Work instructions: Whenever the word "MalertDependencies" turns up in a line below, that line should be copied.

(Stored entries)
=-=-=

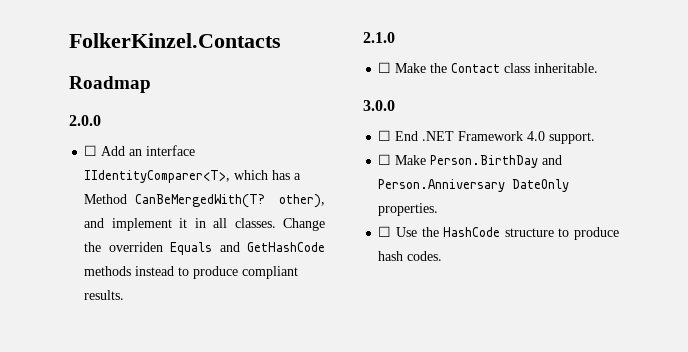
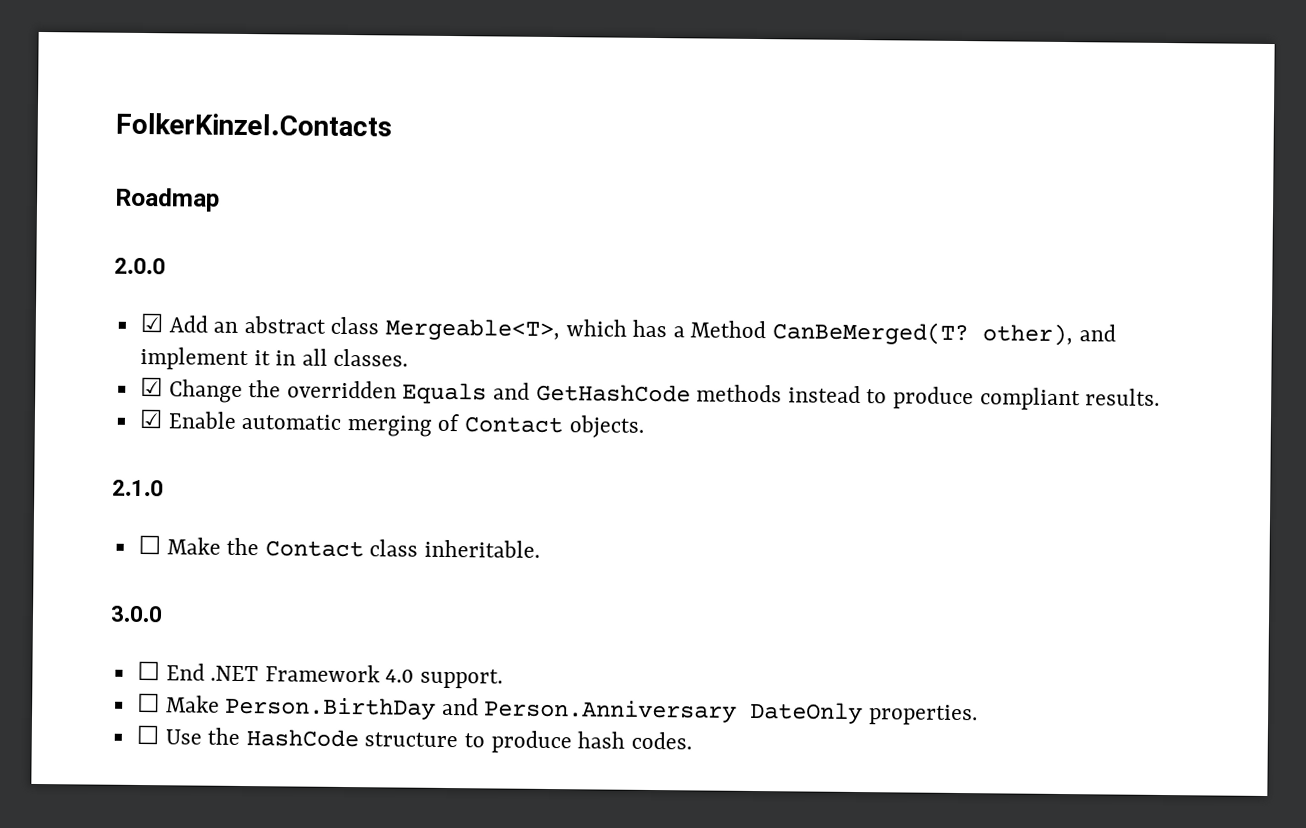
[84,145,98,156] ☐ -> [139,312,163,333] ☑
[146,145,196,156] [84,170,231,183] interface IIdentityComparer<T>, -> [243,315,561,342] abstract class Mergeable<T>,
[135,194,266,208] CanBeMergedWith(T? -> [772,321,970,346] CanBeMerged(T?
(276, 223) none -> [139,376,163,397] // ☑
[108,242,163,252] overriden -> [286,380,397,399] overridden
(125, 295) none -> [138,408,644,438] // ☑ Enable automatic merging of Contact objects.

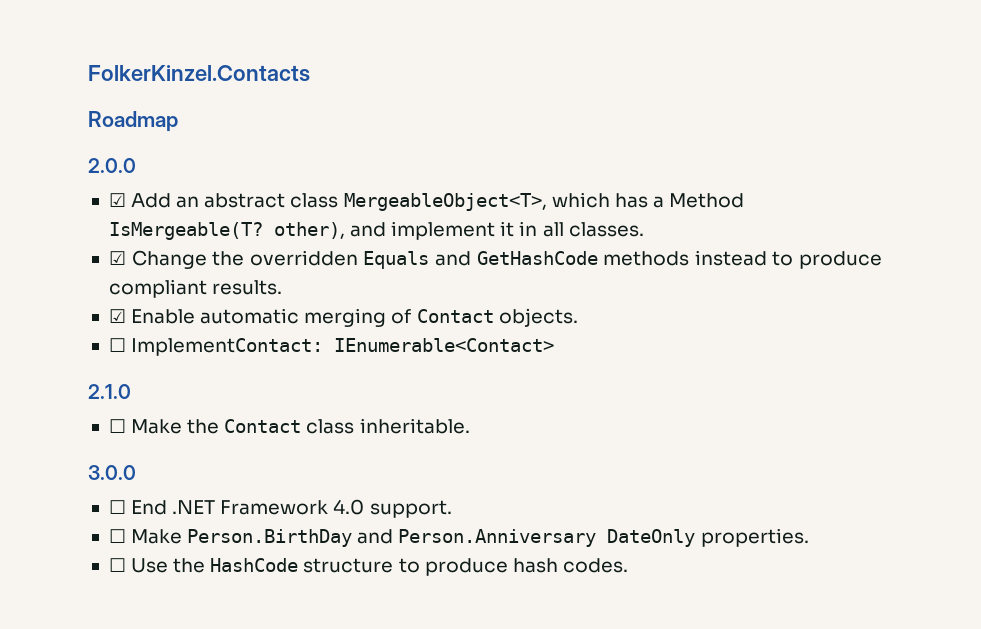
[385,318,561,342] Mergeable<T>, -> [343,193,547,211] MergeableObject<T>,
[772,321,970,346] CanBeMerged(T? -> [108,222,263,240] IsMergeable(T?
(644, 426) none -> [108,338,555,356] // ☐ ImplementContact: IEnumerable<Contact>

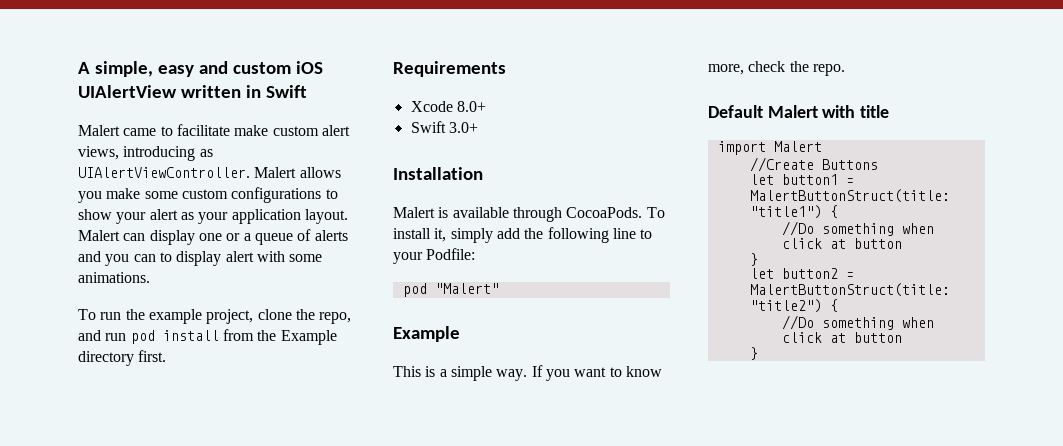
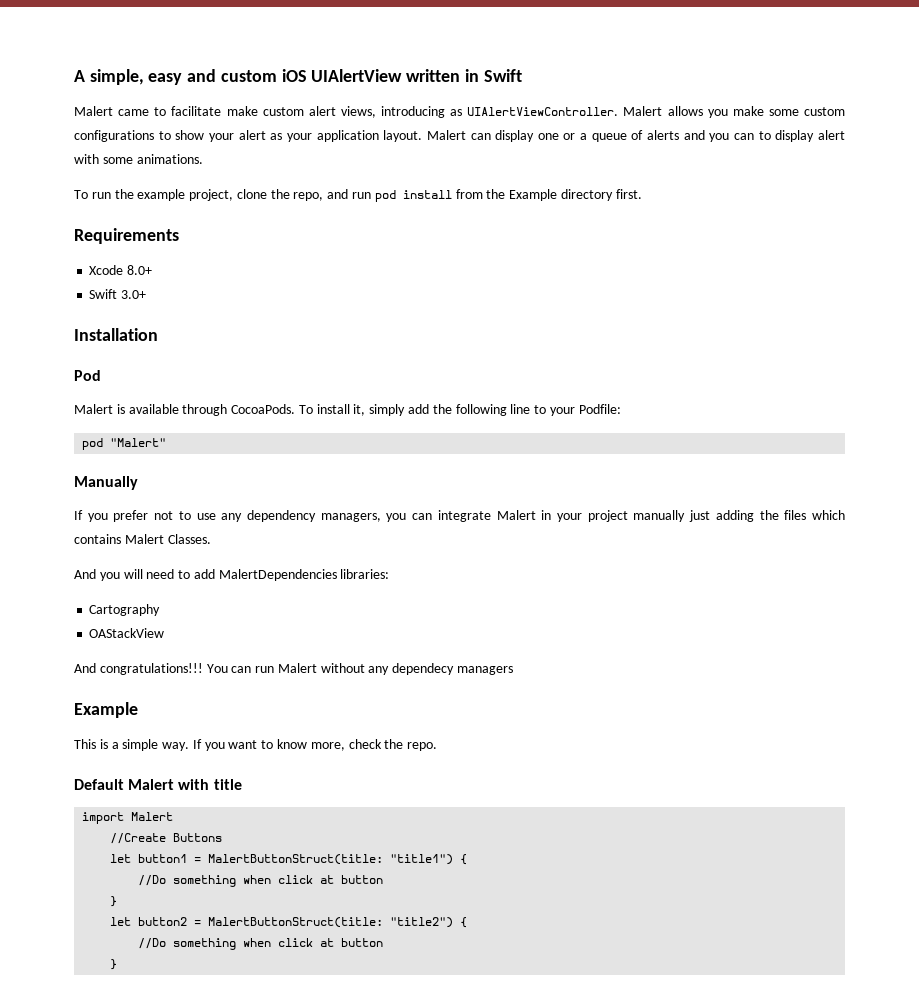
(483, 173) none -> [74,370,101,381] // Pod
(499, 288) none -> [74,476,138,490] [74,510,845,522] [74,534,211,544] [74,569,390,581] [89,604,161,616] [89,628,165,638] [74,663,514,675] // Manually // If you prefer not to use any dependency managers, you can integrate Malert in your project manually just adding the files which contains Malert Classes. // And you will need to add MalertDependencies libraries: // Cartography // OAStackView // And congratulations!!! You can run Malert without any dependecy managers

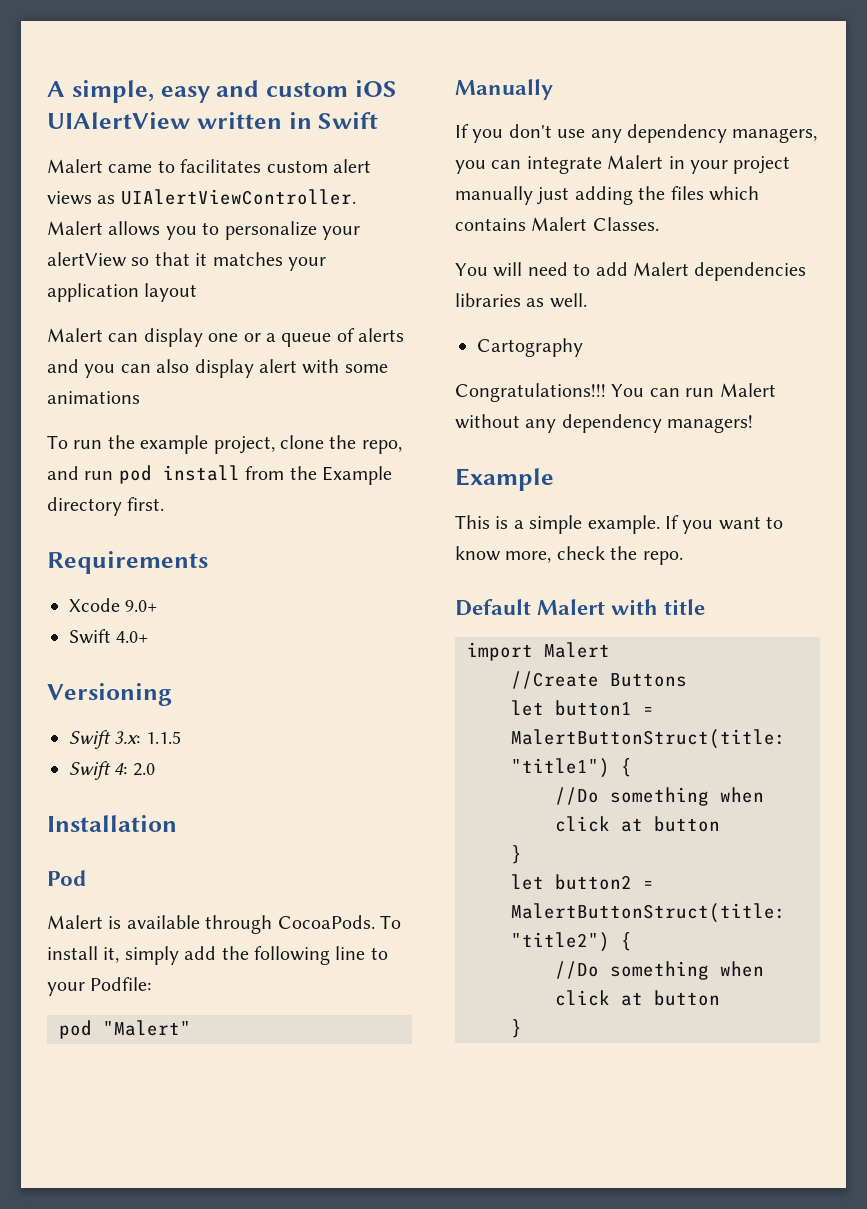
[171,106,445,118] facilitate make custom alert views, introducing -> [180,159,371,173] [47,191,92,205] facilitates custom alert views
[732,106,845,116] [74,130,283,142] make some custom configurations to show your alert as -> [202,221,360,240] [47,252,283,267] to personalize your alertView so that it matches
[383,130,423,142] layout. -> [144,283,198,302] layout //
[758,131,771,140] to -> [156,359,190,373] also
[136,154,203,164] animations. -> [47,391,140,404] animations
[127,265,153,275] [89,289,147,299] 8.0+ // Swift 3.0+ -> [125,600,159,612] [69,629,150,644] [47,683,172,706] [69,730,181,749] [69,761,155,780] 9.0+ // Swift 4.0+ // Versioning // Swift 3.x: 1.1.5 // Swift 4: 2.0
[113,510,191,522] prefer not to -> [508,124,552,138] don't
[74,569,120,581] And you -> [455,263,488,276] You
[218,569,390,581] [89,604,161,616] [89,628,165,638] [74,663,203,675] MalertDependencies libraries: // Cartography // OAStackView // And congratulations!!! -> [633,262,807,281] [455,293,587,308] [477,338,583,357] [455,383,606,402] Malert dependencies libraries as well. // Cartography // Congratulations!!!
[392,663,514,675] dependecy managers -> [561,414,754,433] dependency managers!
[162,742,190,751] way. -> [587,515,660,534] example.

=-=-=

Reply to the exercise:
(499, 288) none -> [74,476,138,490] [74,510,845,522] [74,534,211,544] [74,569,390,581] [89,604,161,616] [89,628,165,638] [74,663,514,675] // Manually // If you prefer not to use any dependency managers, you can integrate Malert in your project manually just adding the files which contains Malert Classes. // And you will need to add MalertDependencies libraries: // Cartography // OAStackView // And congratulations!!! You can run Malert without any dependecy managers
[218,569,390,581] [89,604,161,616] [89,628,165,638] [74,663,203,675] MalertDependencies libraries: // Cartography // OAStackView // And congratulations!!! -> [633,262,807,281] [455,293,587,308] [477,338,583,357] [455,383,606,402] Malert dependencies libraries as well. // Cartography // Congratulations!!!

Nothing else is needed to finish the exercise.